Behind these dry numbers are multiple human tragedies. However, as the CBS informs further, one important limitation of their official statistics is that they only cover homeless people who are on at least one of the existing registers for social care and shelter. They don’t include for example those people without papers who can’t reveal themselves to the authorities and therefore aren’t on the books anywhere. Charities try to keep track of their numbers, but as the Trimbos Institute notes, reliable results are difficult to achieve. A recent official inquiry into homelessness in Amsterdam complains in a similar vein about absent or inconclusive records from the municipality (Rekenkamer Metropool Amsterdam, Wachten op opvang, 2017: 6).
Before addressing these striking blind spots, let us return to what official numbers state beyond doubt: the sharp rise of homelessness in the Netherlands. The cluster of reasons for it include social benefit cuts, a shortfall of affordable housing, restrictive rules around shelter and homeless care. What makes this sharp rise of homelessness truly remarkable, however, is the fact that it started shortly after the four largest Dutch cities – Amsterdam, Rotterdam, The Hague and Utrecht, also known as the G4 – developed and implemented a detailed seven-year action plan against homelessness. This initiative dates from 2006 and is known as the G4 Homelessness Action Plan. The 2006 Action Plan had four major aims: (1) reintroducing homeless people to regular work and permanent accommodation, (2) reducing controllable reasons for homelessness like forced eviction, (3) post-incarceration re-socialization programmes, and finally (4) the reduction of public nuisance and petty criminality caused by homeless people.
That public policy has not succeeded to curb homelessness is clear from the numbers. In particular, it has failed to deliver on points (1) and (2) of the Action Plan. But the puzzling fact remains that homeless people in, for example, the city of Amsterdam seem to be less visible despite this failure. We have stumbled on this disturbing state of affairs twice already in the course of this article: Theo is overlooked in broad daylight by those around him – this tells us something about how little the phenomenon of homelessness strikes us in ordinary situations. Maybe it is no accident that it is on tourist blogs where you find some degree of astonishment about the virtual absence of homeless people in the streets of Dutch cities (e.g. https://whatsupwithamsterdam.com/homeless-in-amsterdam/). Then, it is evident that official bookkeeping on homelessness fails to register the actual extent of homelessness, even by its own admission – this tells us something about structural problems with homelessness policy. While the G4 Homelessness Action Plan failed to reintegrate homeless people and to prevent homelessness, it succeeded in the realization of point (4), cleaning up the public image of Dutch cities by making the homeless invisible. Here we find two kinds of invisibility, which are not mutually exclusive: while we might be less sensitive to homelessness around us (in part, perhaps, because the homeless do not fit our stereotypes), the state has simultaneously been working hard to render homelessness invisible, for example, through strict enforcement of vagrancy laws.

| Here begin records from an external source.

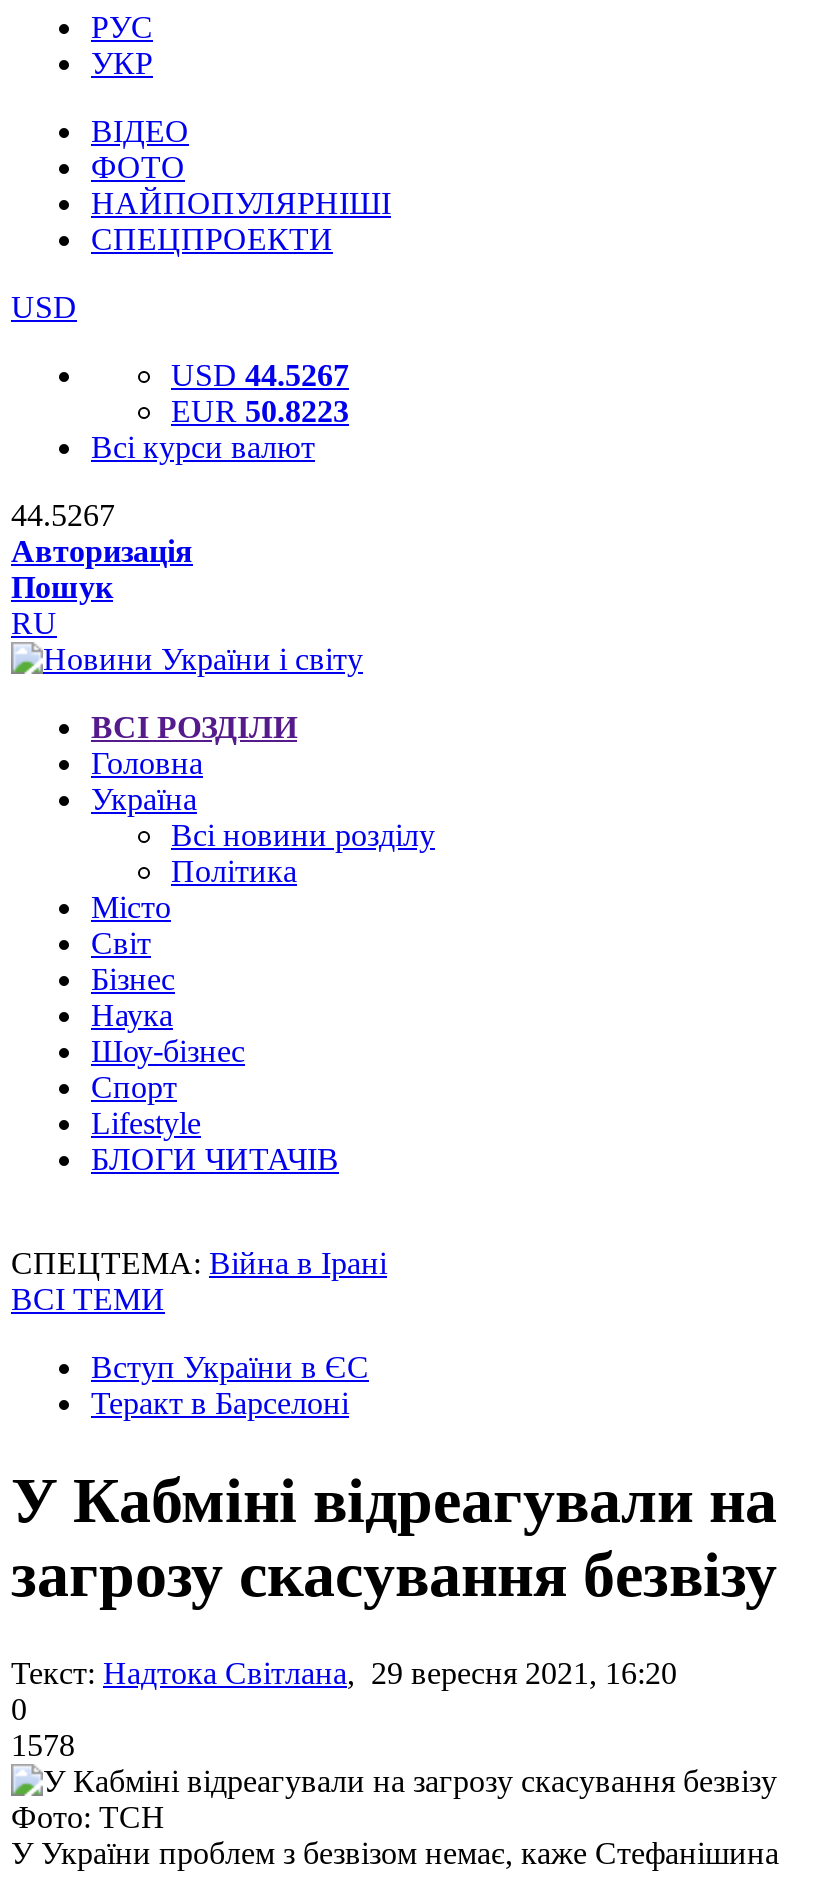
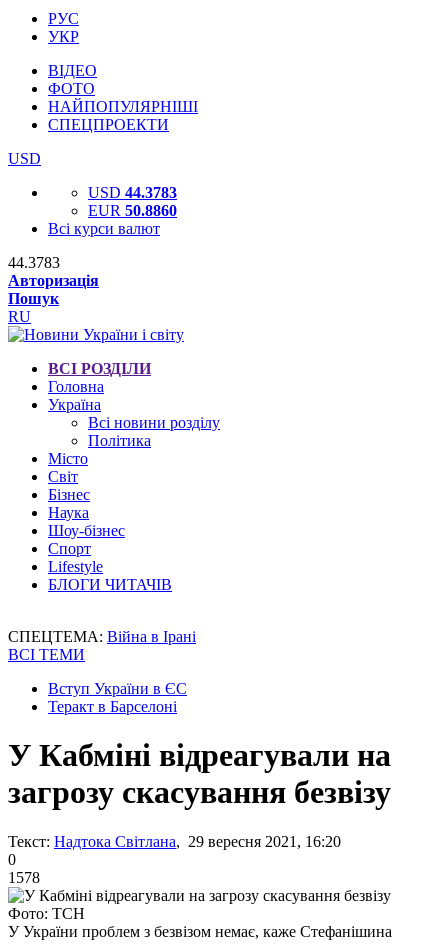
- USD 44.5267
+ USD 44.3783

- EUR 50.8223
+ EUR 50.8860

- 44.5267
+ 44.3783
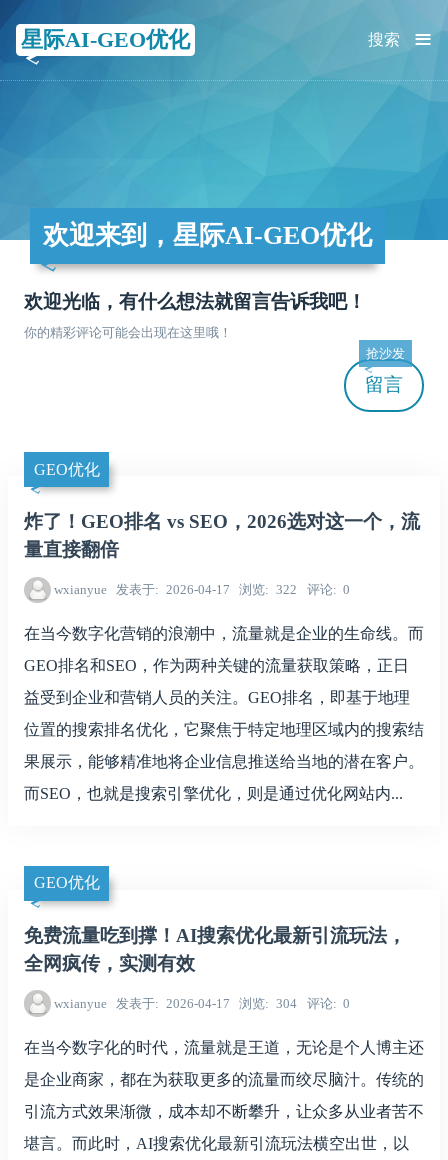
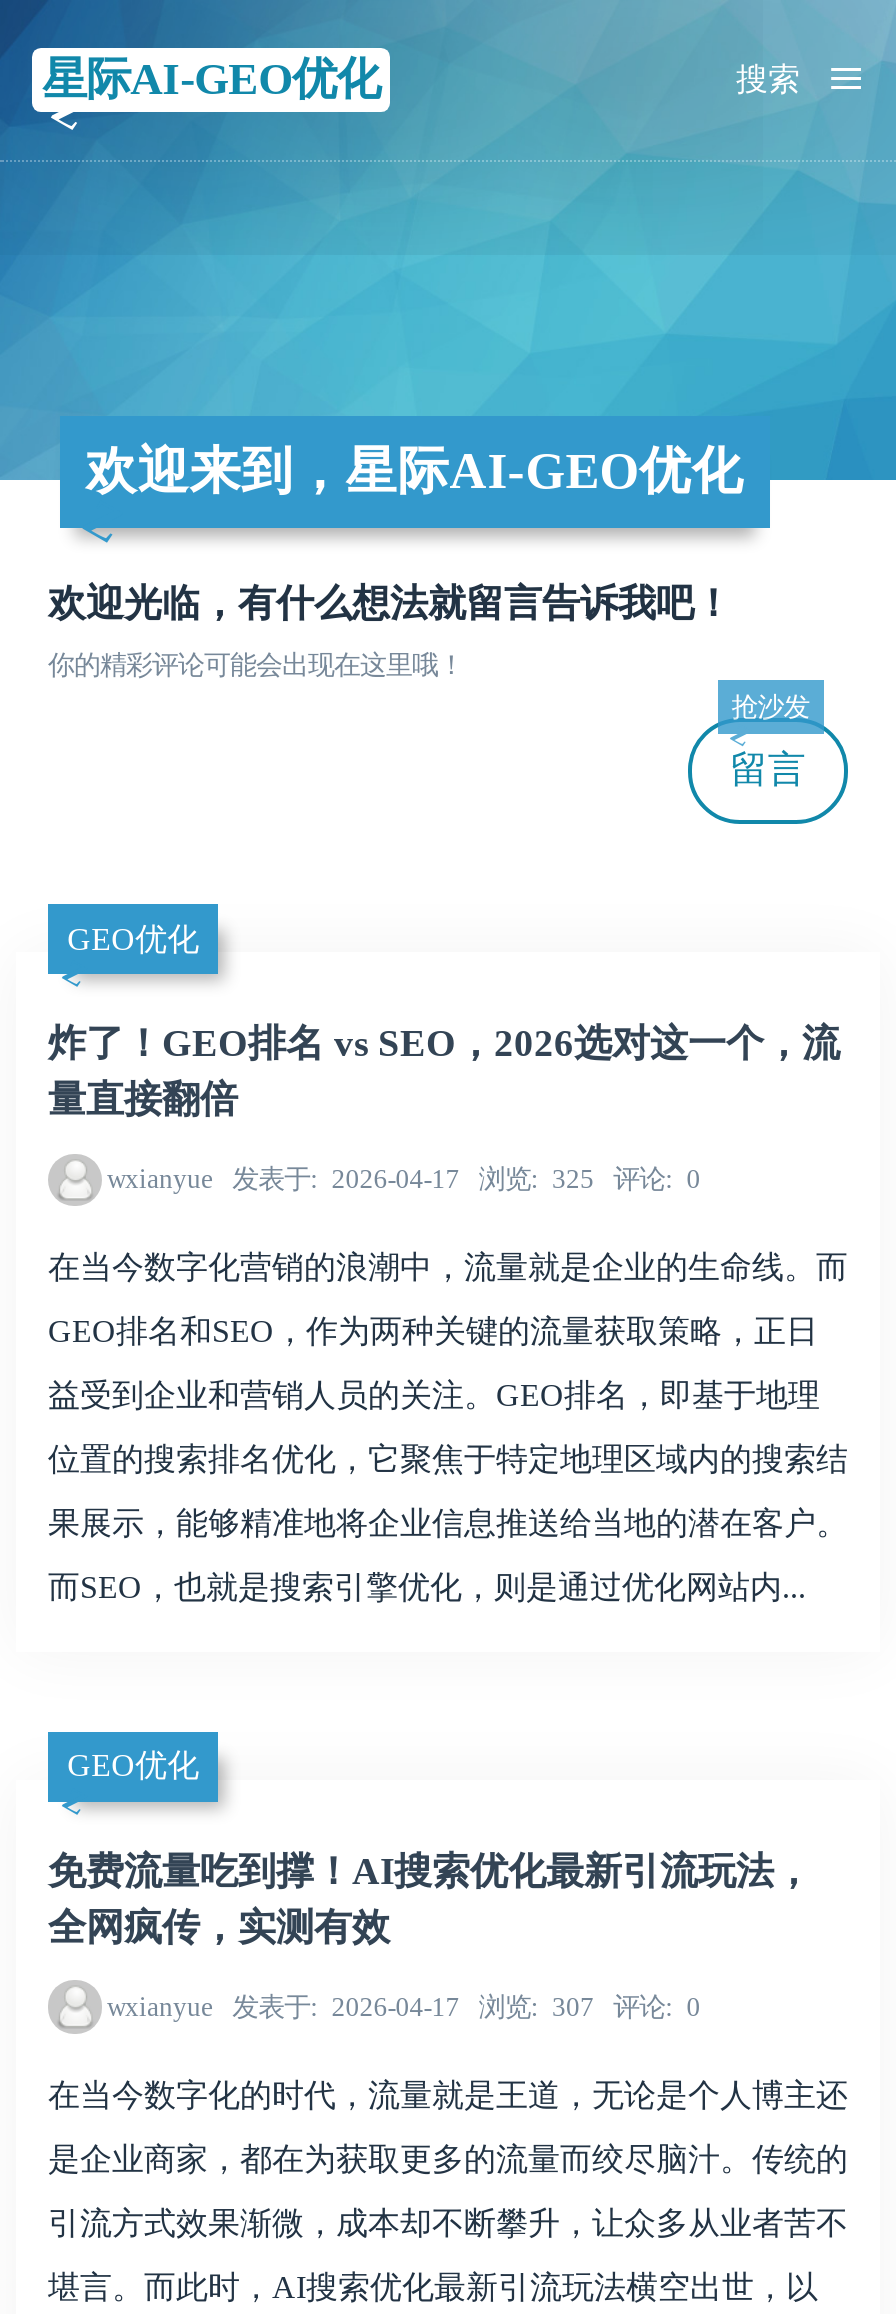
- wxianyue 发表于 2026-04-17 浏览 322 评论 0
+ wxianyue 发表于 2026-04-17 浏览 325 评论 0

- wxianyue 发表于 2026-04-17 浏览 304 评论 0
+ wxianyue 发表于 2026-04-17 浏览 307 评论 0
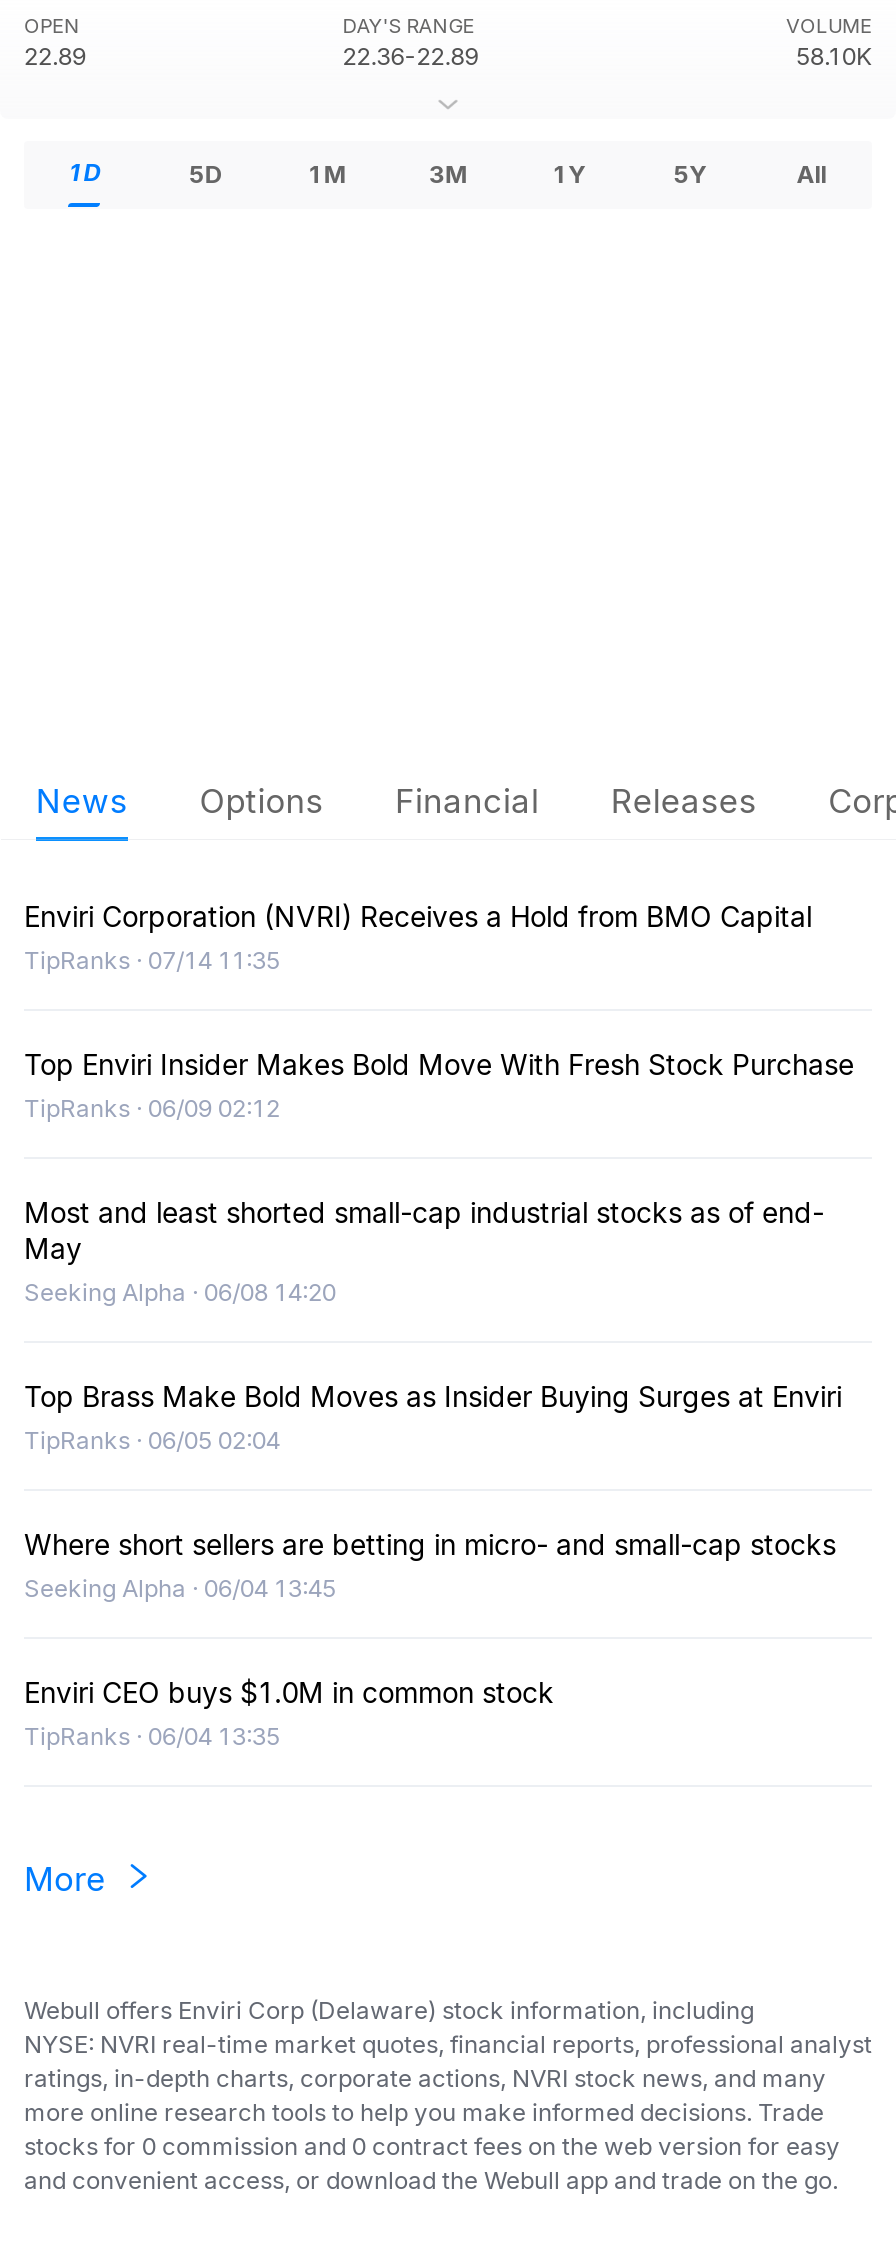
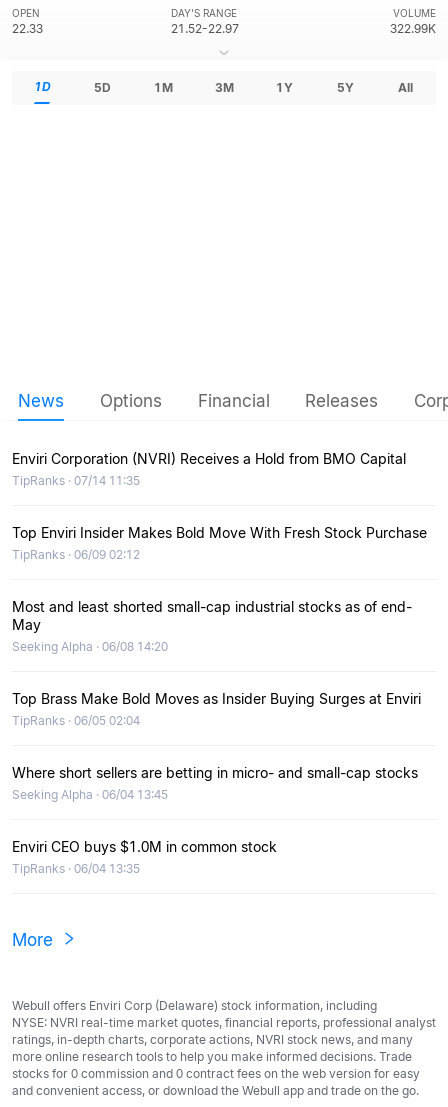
- 22.89
+ 22.33

- 22.36-22.89
+ 21.52-22.97

- 58.10K
+ 322.99K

The policy on homelessness indeed rests on an ambivalence. On the one hand, there is some understanding that society should invest public resources in order to help the homeless. On the other hand, there is a drive to suppress what is perceived as the unacceptable lifestyle of the homeless. A recent research paper formulates this side of the ambivalence succinctly: “the aim is to combat their [perceived] amoral lifestyle and curb the nuisance they cause, even if this only involves them being visible” (Graaf, Doorn, Kloppenburg & Akkermans 2010: 6).
It is necessary to caution against a misunderstanding at this point. In talking about homelessness in terms of lifestyle we do not mean to suggest that homelessness is a voluntary choice. It rarely ever is. Taking drugs might be a lifestyle choice; drug addiction, a major problem among the homeless, isn’t – nobody chooses it. For our purposes, therefore, choice and lifestyle are two separate concepts. We want to speak of homelessness in terms of lifestyle, because this allows us to say that homelessness is a possible, even likely, outcome for those who cannot live within those frameworks of life – lifestyles – that society accepts and reinforces.
How strong the motivation is to make these unwanted lifestyles disappear is clear from the fact that even failed attempts to offer homeless people support, to give them shelter, to look after their various other needs, such as the G4 Homelessness Action Plan, manage to make them disappear from the streets. What waits for those outside the circle of municipal shelters and recognized rehabilitation and reintegration programmes are overstretched emergency facilities, and beyond those the municipal vagrancy and loitering laws (see for example Gemeente Amsterdam, Algemene Plaatselijke Verordening 2008: art. 2.20). These regulations make it difficult for homeless people to sleep outside, as they commit a crime by their very presence in public spaces at night.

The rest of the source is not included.